[Analytics] Datastax or Cloudera for Analytics Batch Processing

25 Sep 2012

As discussed in the TechOps meeting yesterday, the Analytics team is evaluating two
different Hadoop distributions for the batch processing layer of the Kraken cluster: 
Cloudera Hadoop 4 (CDH4) and Datastax Enterprise (DSE).  I'm going to try to describe
from a very high level why we think DSE is purrrrrty cool, and why CDH4 sounds like a
relative headache.  I'll then ask the questions we hope to answer soon.

(Quick disclaimer:  This is a totally biased and incomplete summary of DSE vs CDH4.  I am
highlighting weaknesses of CDH4 in order to illustrate why we are considering DSE.  If we
are allowed to use DSE, then we will have more work to do weighing pros and cons of both
solutions.)

CDH4 is just a well packaged distribution of Hadoop and some of the most useful Hadoop
tools.  The core of Hadoop is MapReduce and the Hadoop Distributed Filesystem (HDFS). 
HDFS allows huge files to be written across any number of machines.  MapReduce jobs can
then be written to do parallel processing of these files.

Hadoop has a single NameNode that is responsible for managing file metadata in HDFS.  This
is a notorious single point of failure. 

CDH4 attempts to solve this problem with the introduction of a Standby NameNode[1].  This
requires that both the Active and Standby NameNodes share a filesystem (via NFS or
something similar).  The Standby nodes uses this to synchronize edits to its own file
metadata namespace.  If the Active NameNode goes down, the Standby can take over and
*should* have the exact same metadata stored as the Active.  Administrators have to take
special care to ensure that only one of the two NameNodes is active at once, or metadata
corruption could result.  Read about Fencing[2] for more info.

Not only is the NameNode a SPOF, but it doesn't scale well when there are many files
or many metadata operations.  More recent Hadoop releases solve this providing 'HDFS
Federation'[3].  Basically, this is just multiple NameNodes sharing the independent
spaces of the same data nodes.  This is all more configuration to get Hadoop to scale,
something it is supposed to be good at out of the box.

All of the above also comes with lots of configuration to maintain and tweak to make work.
 DSE is supposed to solve these problems and be much easier to work with.

DSE is Hadoop without HDFS.  Instead, Datastax has written an HDFS emulation layer on top
of Cassandra (CFS).  The huge benefit here is that from the clients viewpoint, everything
works just like Hadoop[4].  MapReduce jobs and all of the fancy Hadoop tools still work. 
But there's no NameNode to deal with.  In Cassandra all nodes are peers.  This allows
for a much more homogenous cluster and less configuration[5].  Cassandra automatically
rebalances its data when a node goes down.

Ah but DSE has WMF related problems of its own!  Most importantly, DSE is not 100% open
source*.  The core of DSE is open source components available under the Apache license
(Hadoop, Cassandra, etc.).  As far as I can tell, anything that is not an Apache project
is proprietary.  Datastax has a comparison[7] of its Community vs.
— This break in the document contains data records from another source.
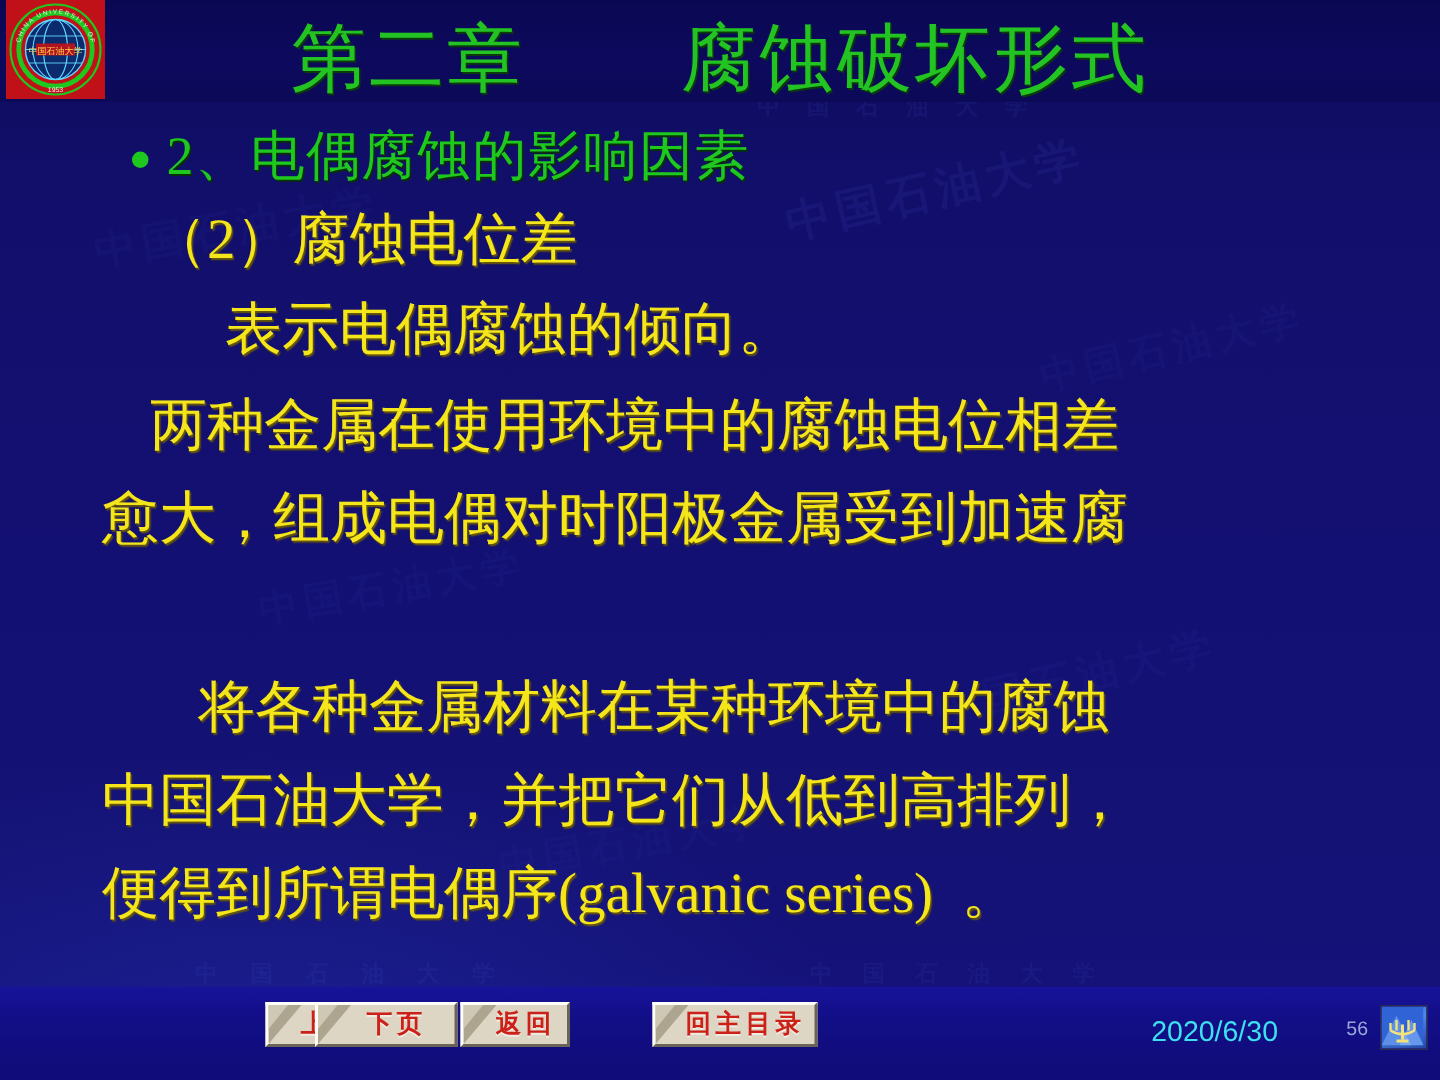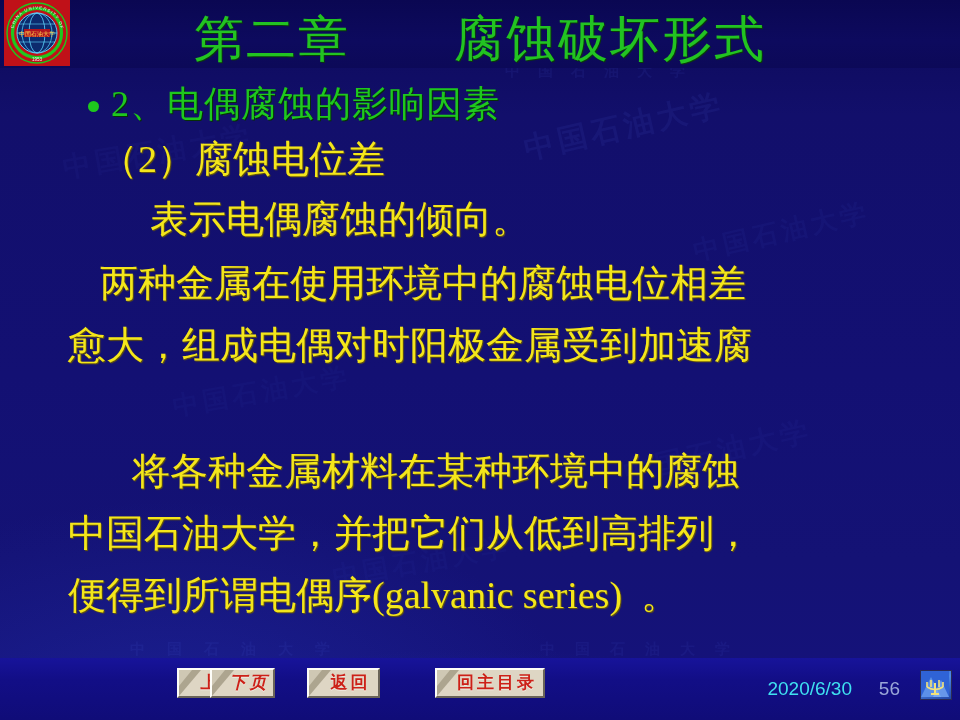--- a/index.html
+++ b/index.html
@@ -270,7 +270,7 @@
       <span class="lbl">上页</span>
     </div>
 
-    <div class="navbtn" style="left:210px; width:65px;font-style:italic;">
+    <div class="navbtn" style="left:210px; width:95px;">
       <span class="corner"></span>
       <span class="corner2"></span>
       <span class="lbl">下页</span>

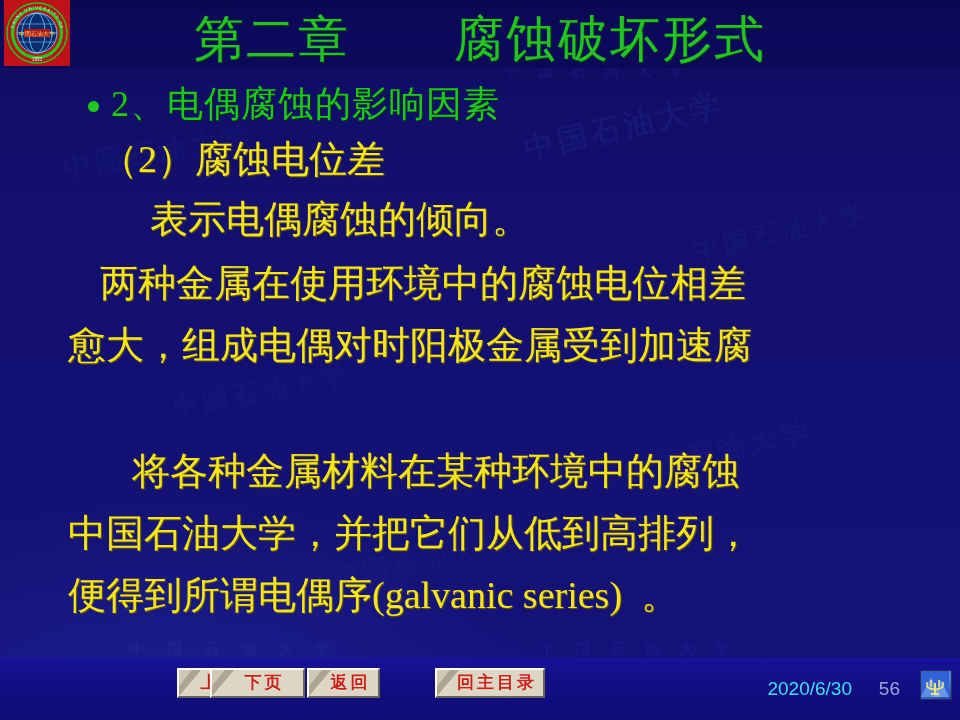--- a/index.html
+++ b/index.html
@@ -183,10 +183,10 @@
   }
   .footer-page {
     position: absolute;
-    right: 60px;
+    right: 48px;
     top: 20px;
     color: #9aa6d8;
-    font-size: 19px;
+    font-size: 13px;
     font-family: "Liberation Sans", "DejaVu Sans", sans-serif;
   }
   .footer-icon {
Enterprise versions. 
This includes packaging and wrapper CLI tools, but most importantly the Cassandra File
System (CFS) emulation layer.  This piece is what makes DSE so attractive.  

Also note that DSE is not free.  It is for development purposes, but it has a license that
we'd have to buy if we want to run it in production.  However, Diederik knows one of
the founders of Datastax who might give it to us at a discount, or perhaps for free.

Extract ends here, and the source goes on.